Putting Expectations to Work
Lets put forward a question at this stage:
What value does R2 get when it tries to read the S? As we can see the value of S changes from 100 to 200 while the read is taking place. For example: If we had instantaneous reads then R2 should get the value 100.
The answer is that it depends on the specific implementation.
We can use some sort of locking mechanism to coordinate between reads and writes. This would solve the parallel access issue by making sure there is only one reader or write at a given time. But this is not efficient as we are blocking parallel reads as well.
The main issue is that we don’t want to lock large chunks (e.g. a full document or a full row) but we may have to as we don’t want partial state updates to be available.
To be ‘atomic’ in case of a multi-part object (like a document or a row with multiple columns) means seeing all the changes part of a ‘write transaction’ reflected or none at all.
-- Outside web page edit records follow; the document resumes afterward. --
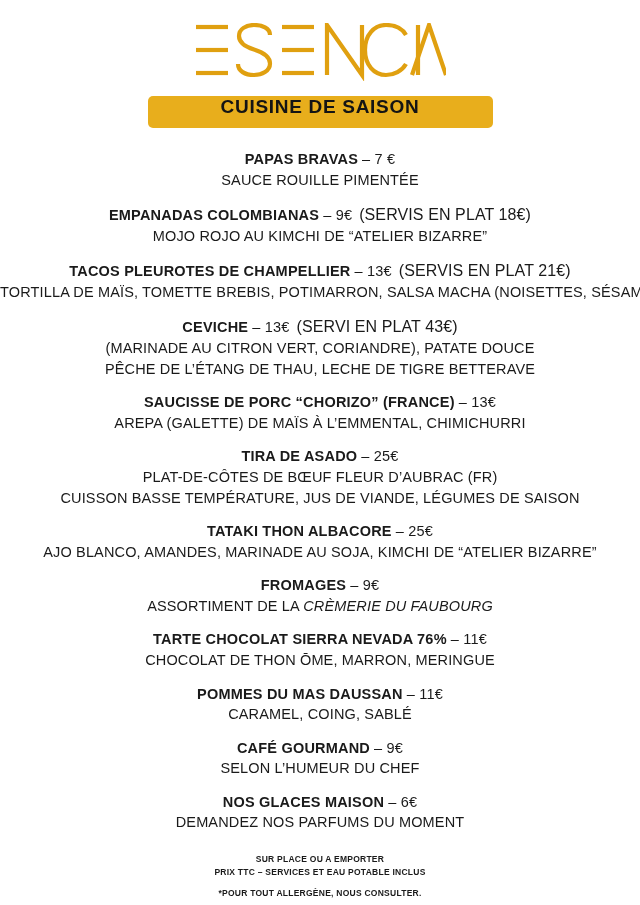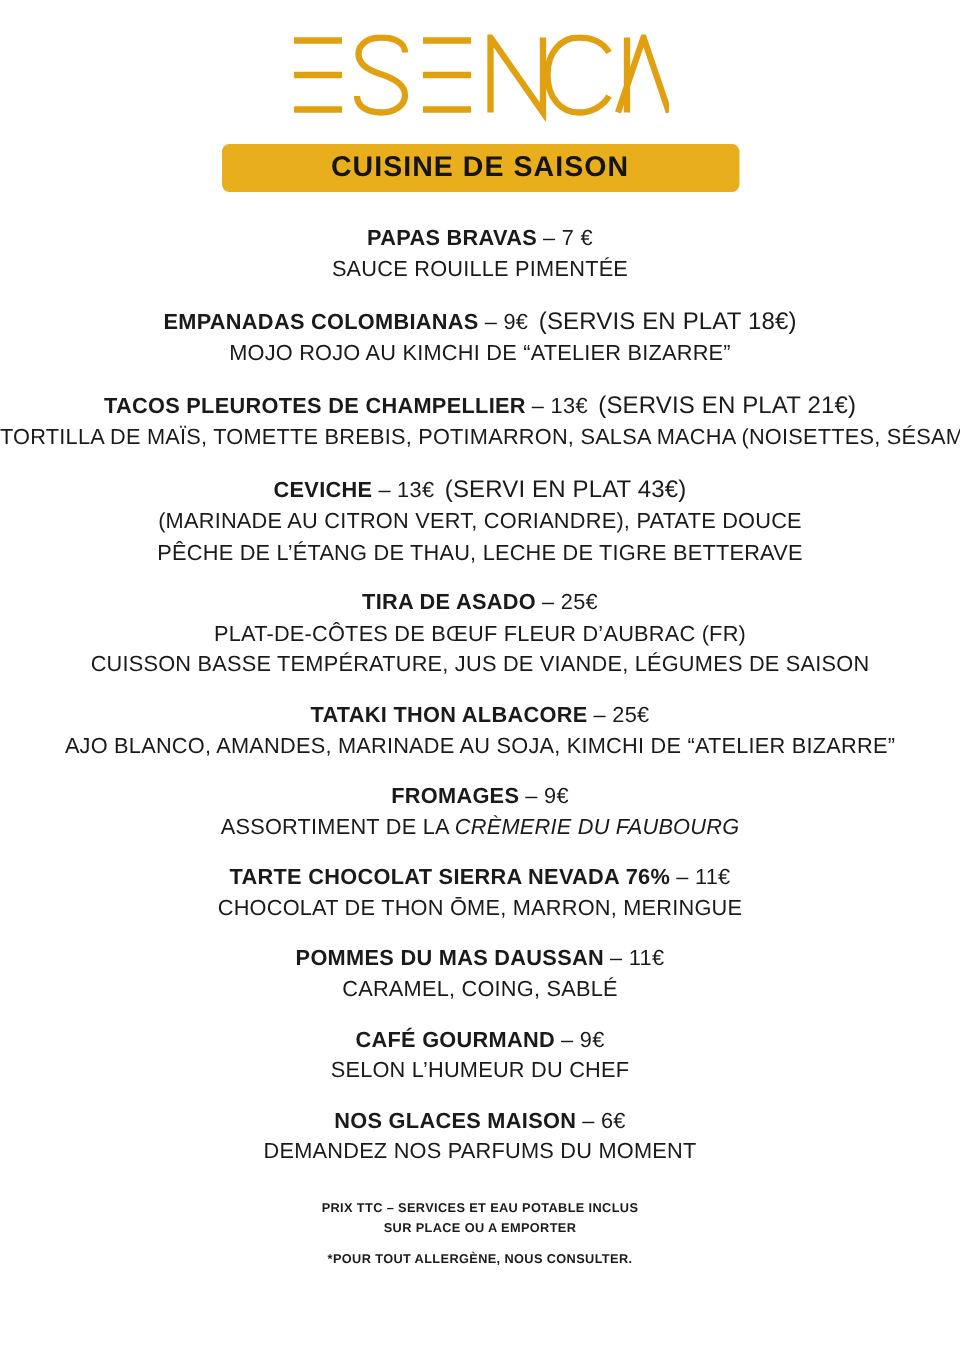--- a/index.html
+++ b/index.html
@@ -44,7 +44,6 @@
     width: 345px;
     height: 32px;
     display: flex;
-    align-items: center;
     justify-content: center;
     margin-bottom: 22px;
   }

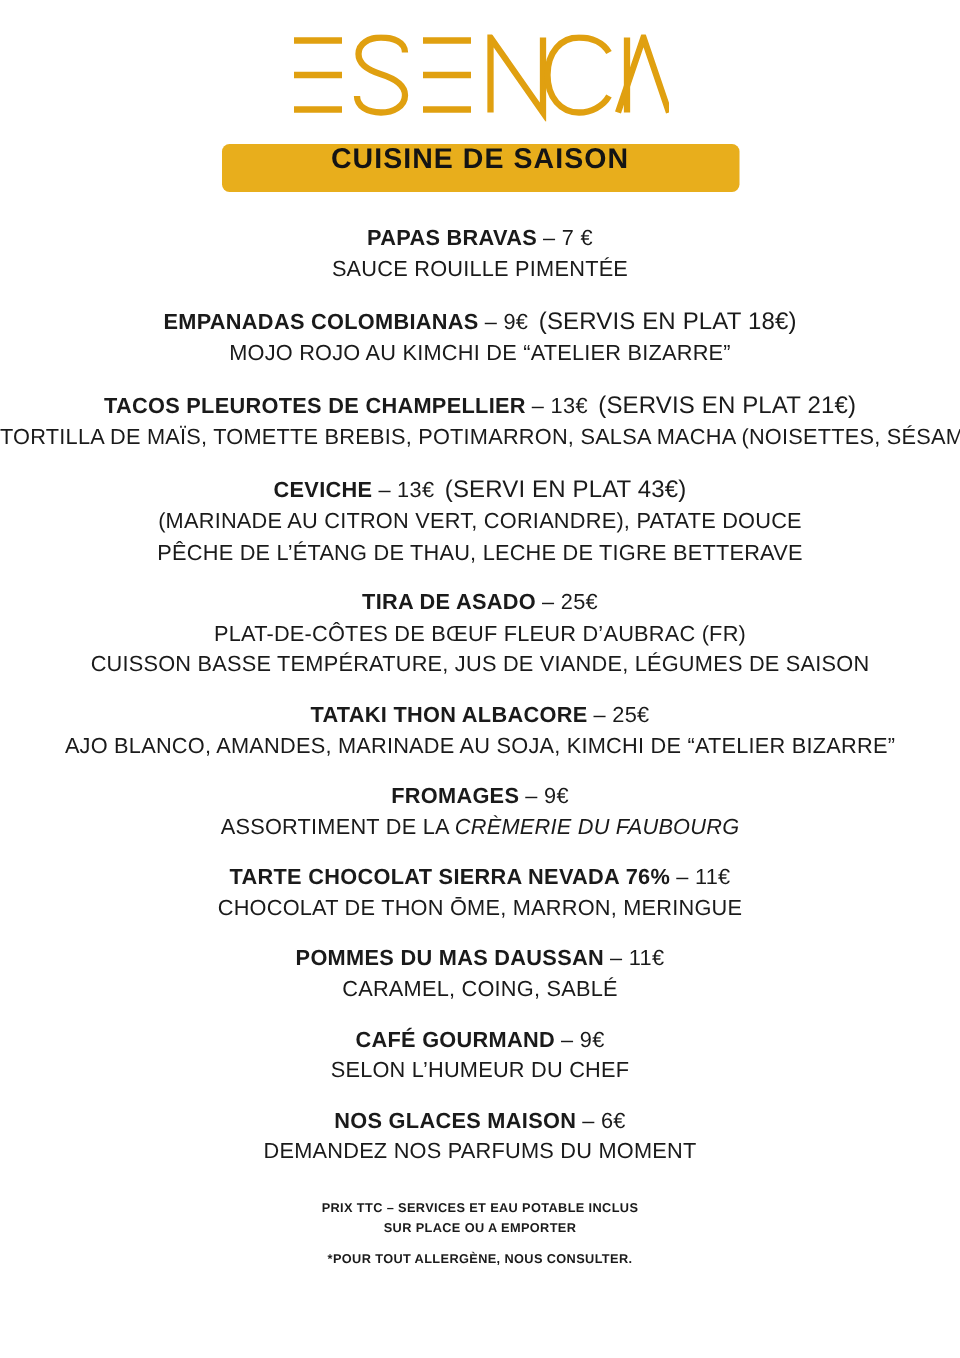--- a/index.html
+++ b/index.html
@@ -167,6 +167,10 @@
         <div class="item-desc">PÊCHE DE L’ÉTANG DE THAU, LECHE DE TIGRE BETTERAVE</div>
       </div>
       <div class="item">
+        <div class="item-head"><span class="item-name">SAUCISSE DE PORC “CHORIZO” (FRANCE)</span> <span class="item-price">– 13€</span></div>
+        <div class="item-desc">AREPA (GALETTE) DE MAÏS À L’EMMENTAL, CHIMICHURRI</div>
+      </div>
+      <div class="item">
         <div class="item-head"><span class="item-name">TIRA DE ASADO</span> <span class="item-price">– 25€</span></div>
         <div class="item-desc">PLAT-DE-CÔTES DE BŒUF FLEUR D’AUBRAC (FR)</div>
         <div class="item-desc">CUISSON BASSE TEMPÉRATURE, JUS DE VIANDE, LÉGUMES DE SAISON</div>

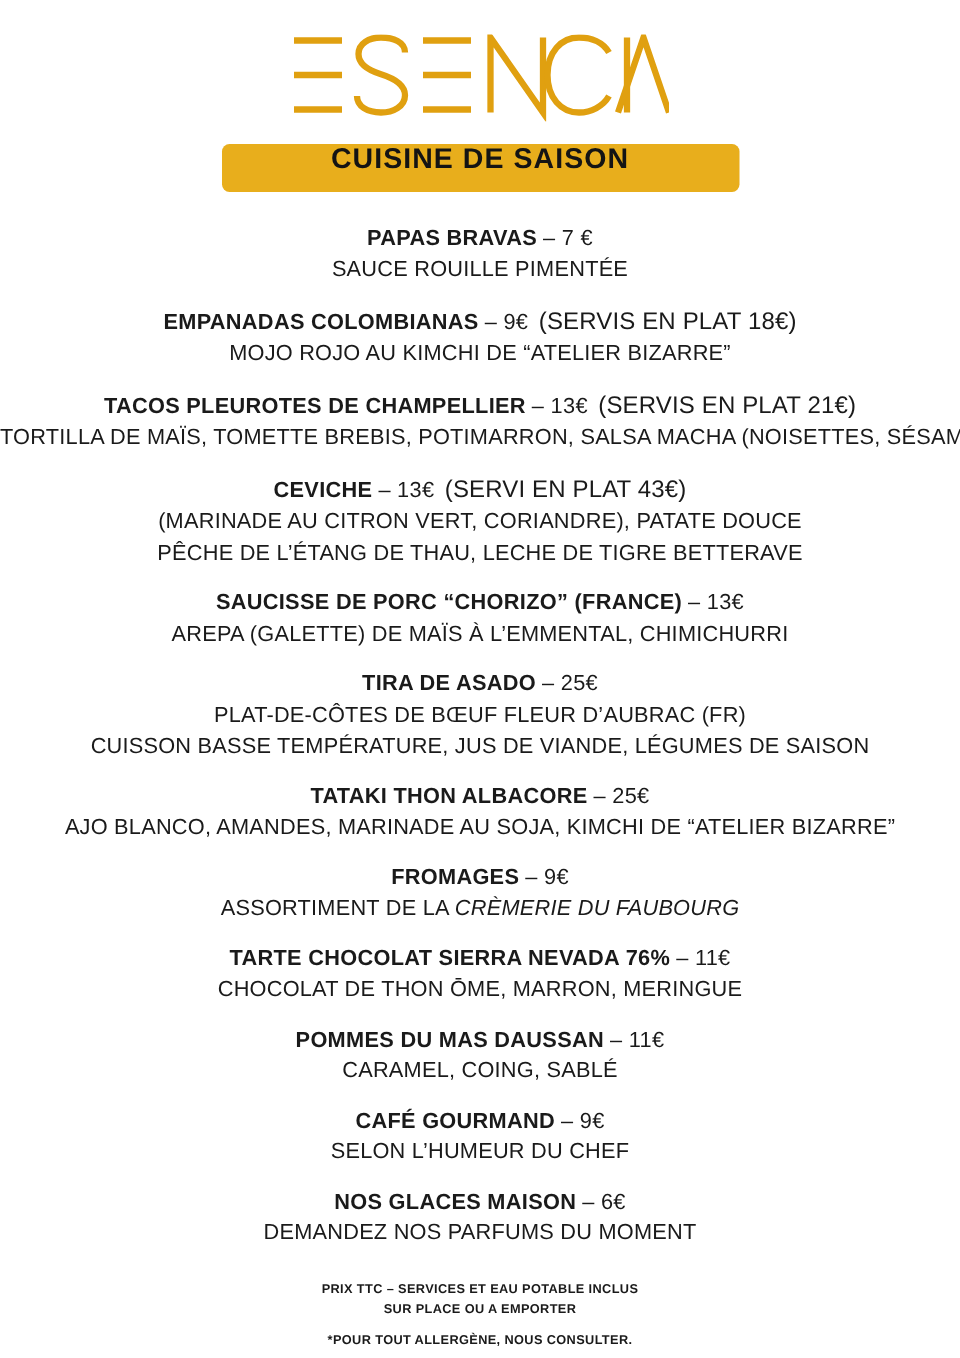--- a/index.html
+++ b/index.html
@@ -202,8 +202,8 @@
     </div>
 
   <div class="footer">
+    <div class="footer-line">SUR PLACE OU A EMPORTER</div>
     <div class="footer-line">PRIX TTC – SERVICES ET EAU POTABLE INCLUS</div>
-    <div class="footer-line">SUR PLACE OU A EMPORTER</div>
     <div class="footer-line footer-allergen">*POUR TOUT ALLERGÈNE, NOUS CONSULTER.</div>
   </div>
For example if we have a document that contains details of a game player with: ‘games played’, ‘games lost’, ‘games won’, ‘no results’. Then if we don’t provide atomic behaviour when updating after a game we could allow reads that don’t make sense (e.g. when ‘games played’ is different from the sum of ‘games lost’, ‘games won’ and ‘no results’).
As we spread the scope of the transaction the atomic update guarantee requires locks on more objects.
The other solution (rather than object wide locks) is to use a pointer to the object from the ‘table’ or ‘index’. Here an object is immutable. New versions require creation of new objects and updating a reference to point to the new version.
A single reference value can be easier to update atomically (e.g. using Compare and Swap) than a whole object. Therefore there is no need to block parallel reads and writes if we can guarantee that at any time the pointer to the object will be updated atomically. In this case, reads will see either the new value or the old value.
Furthermore what if there are relationships between entities that need to be updated simultaneously (a group of interrelated objects being updated simultaneously) ? For example between game result data and player data or money sender and receiver?
In the above case we need to guarantee that all related pointer values (as required by the transaction) will be updated atomically. This is lot harder to achieve.
One way this could be done is by creating a duplicate set of inter-related objects with the newer versions. This allows reads to happen (writes are blocked so that we don’t have multiple competing new versions) while the updated versions are being created. The problem will happen when its time to switch all of the related objects to the newer version without exposing a mix of old and new versions.
For this the traditional solution is to lock all connections (for reads or writes) while the version references are updated. Practically this should be a quick operation as the new structures already exist. The old versions can then be removed permanently (usually this is a compaction procedure that releases storage space).